Настало время уроков, но мальчик ни во что не вникал. Остервальд, побившись полчаса, отпустил его играть. Кроме капральских команд и завтрашней поездки в лагерь, у великого князя в голове ничего не держалось.
За обедом разговор вился также вокруг военных тем. Прибыл граф Пушкин, вице-полковник Первого кирасирского полка, которым командовал великий князь. Зашел также граф Петр Семенович Салтыков, одетый по-походному, в сапогах и с шарфом — знаком офицерского достоинства. Говорили о военачальниках и столковались на том, что Петр Александрович Румянцев хотя и строг на службе, но к офицерам относится хорошо и, если заметит неисправность, чаще трунит, чем наказывает. Захар Григорьевич Чернышев совсем иного нрава, строг до чрезвычайности, а по утрам даже почти неприступен. Приказывает он в полслова и милого вида никому не сделает, так что подчиненные ему генералы перед ним трепещут.

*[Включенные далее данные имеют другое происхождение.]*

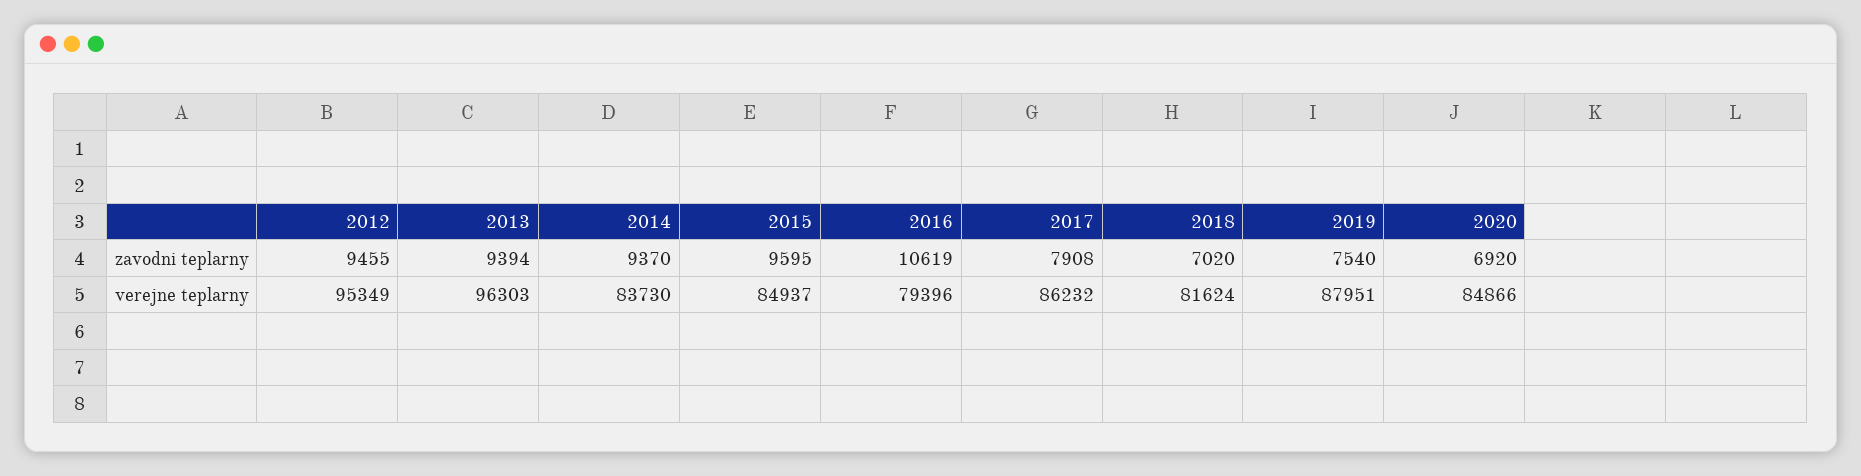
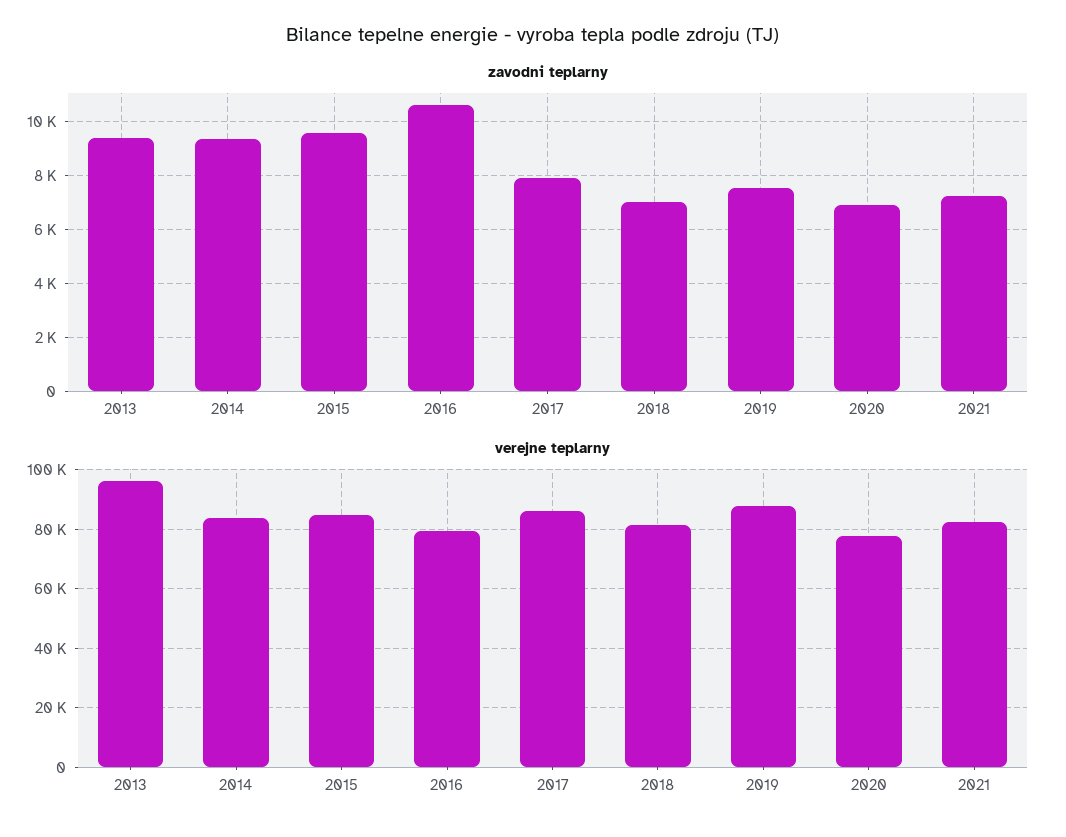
zavodni teplarny, 2012: 9455 -> none
verejne teplarny, 2012: 95349 -> none
verejne teplarny, 2020: 84866 -> 77500
zavodni teplarny, 2021: none -> 7250
verejne teplarny, 2021: none -> 82500

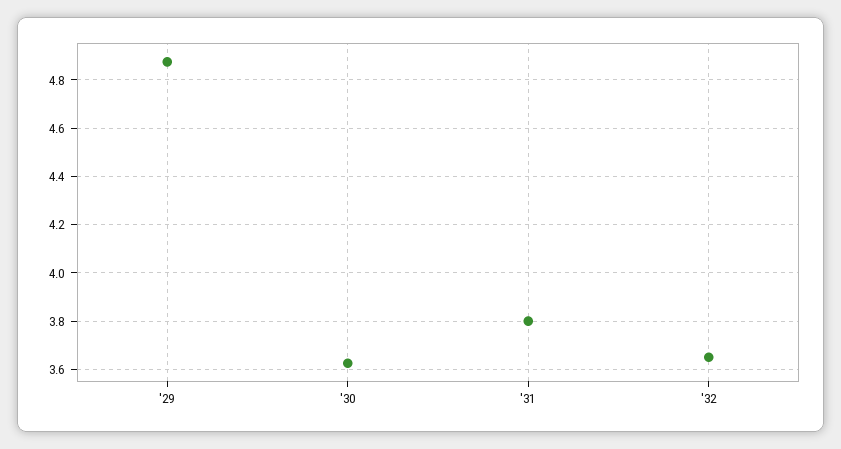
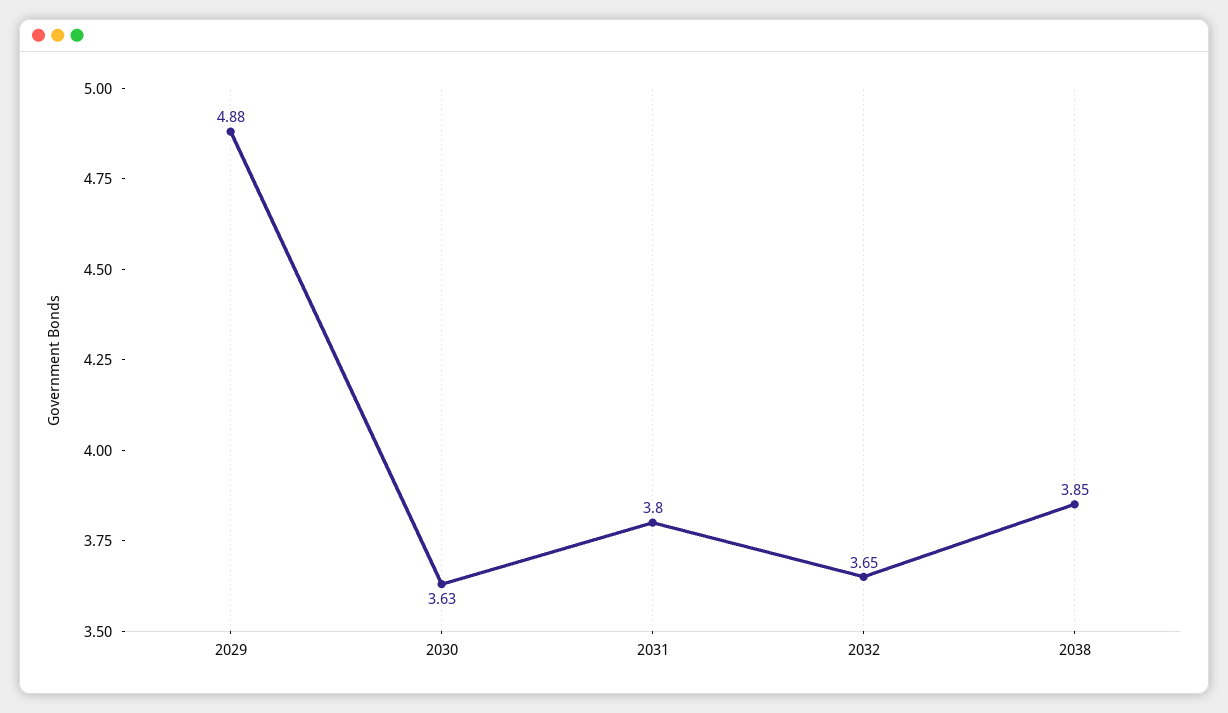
2038: none -> 3.85

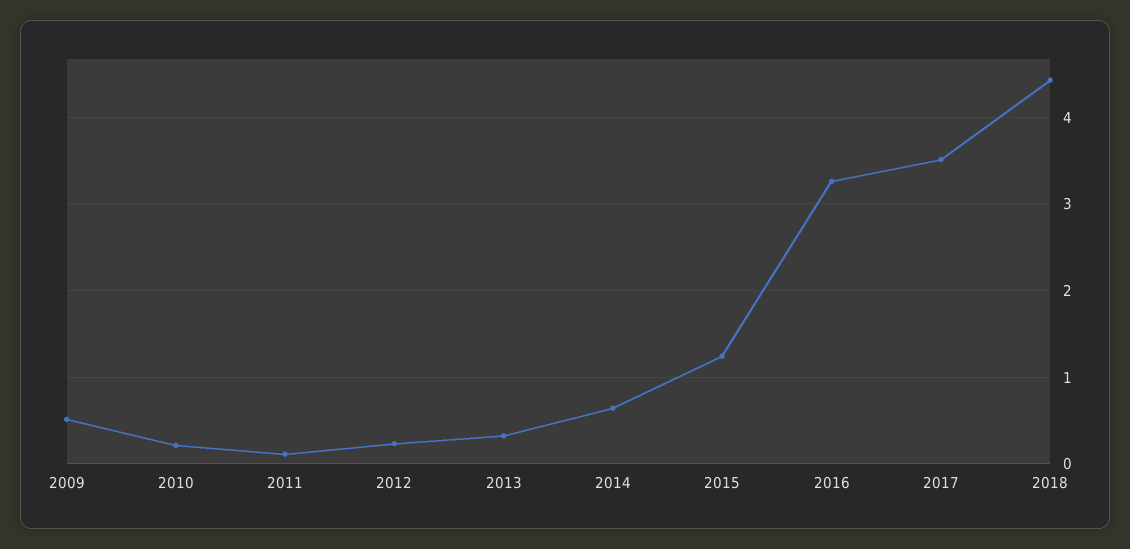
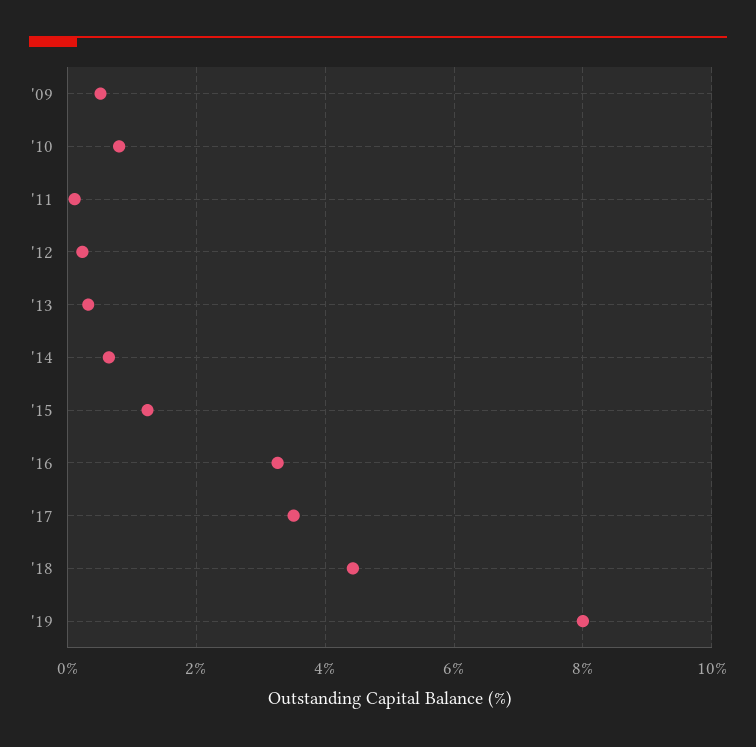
2010: 0.2 -> 0.8
'19: none -> 8

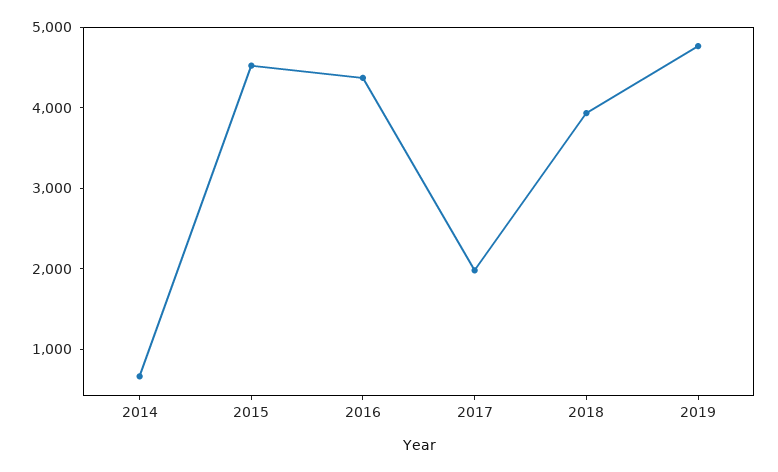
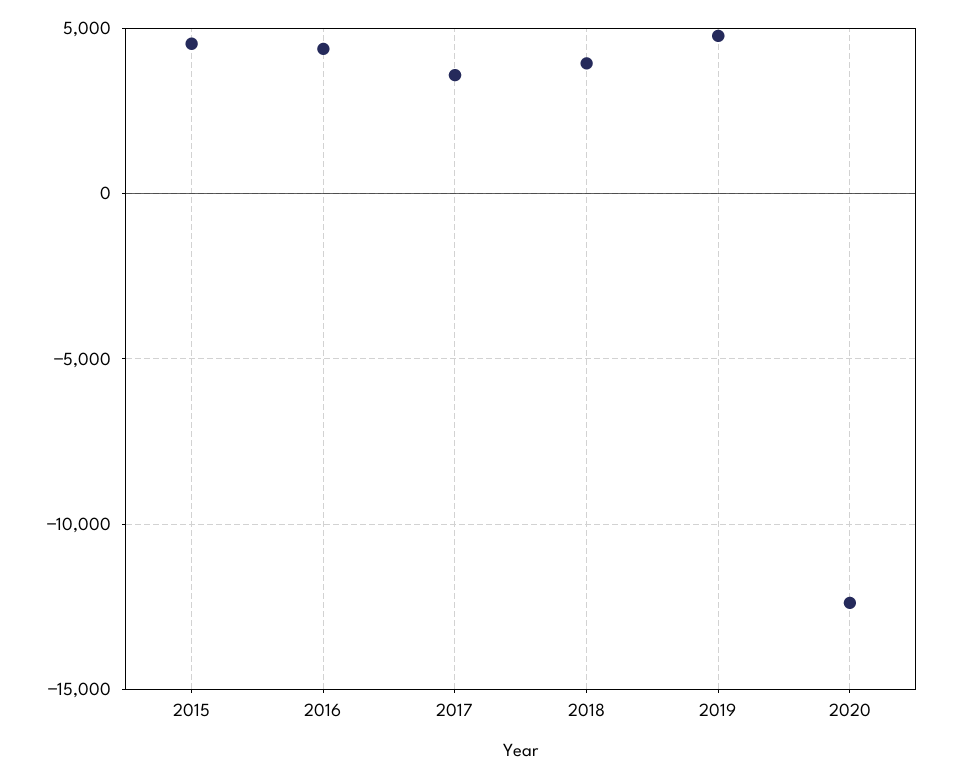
2014: 600 -> none
2017: 2000 -> 3500
2020: none -> -12500

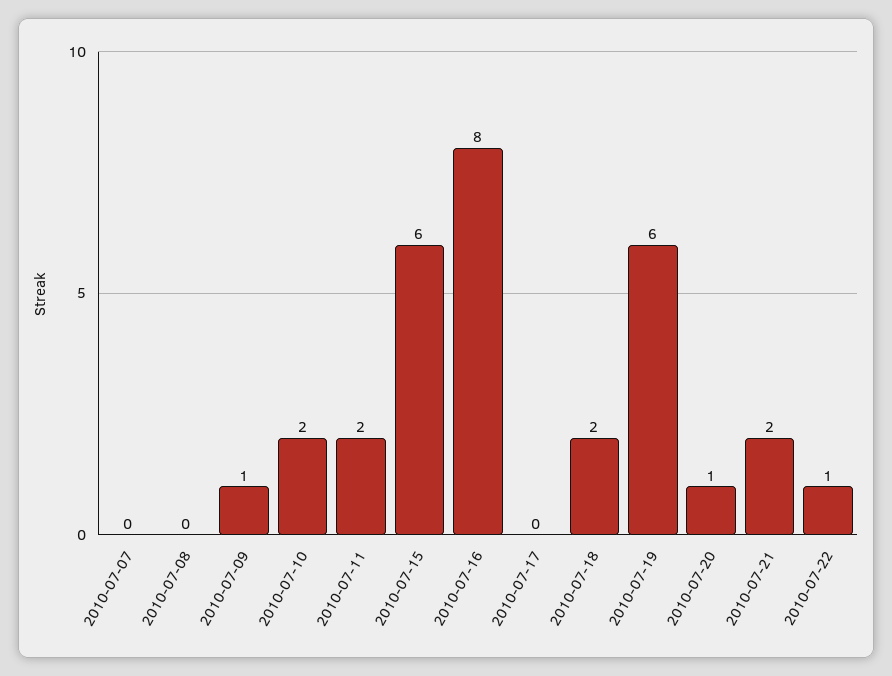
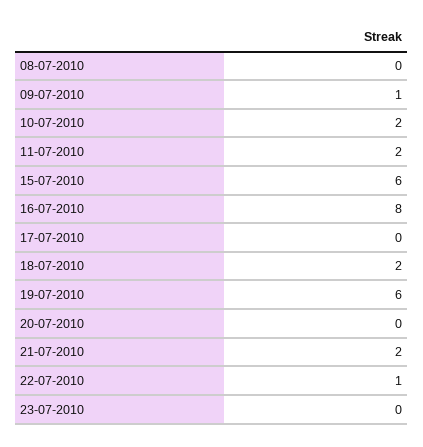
2010-07-07: 0 -> none
2010-07-20: 1 -> 0
23-07-2010: none -> 0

Вечером великий князь был приглашен к императрице. Она возвратилась из Красного села, где осматривала строящийся лагерь, не объявляя себя, и командиры как бы не замечали неизвестную даму, окруженную генералами и гуляющую по территории их частей и подразделений. Павел с восторгом слушал рассказы о лагере и не торопился уходить в опочивальню.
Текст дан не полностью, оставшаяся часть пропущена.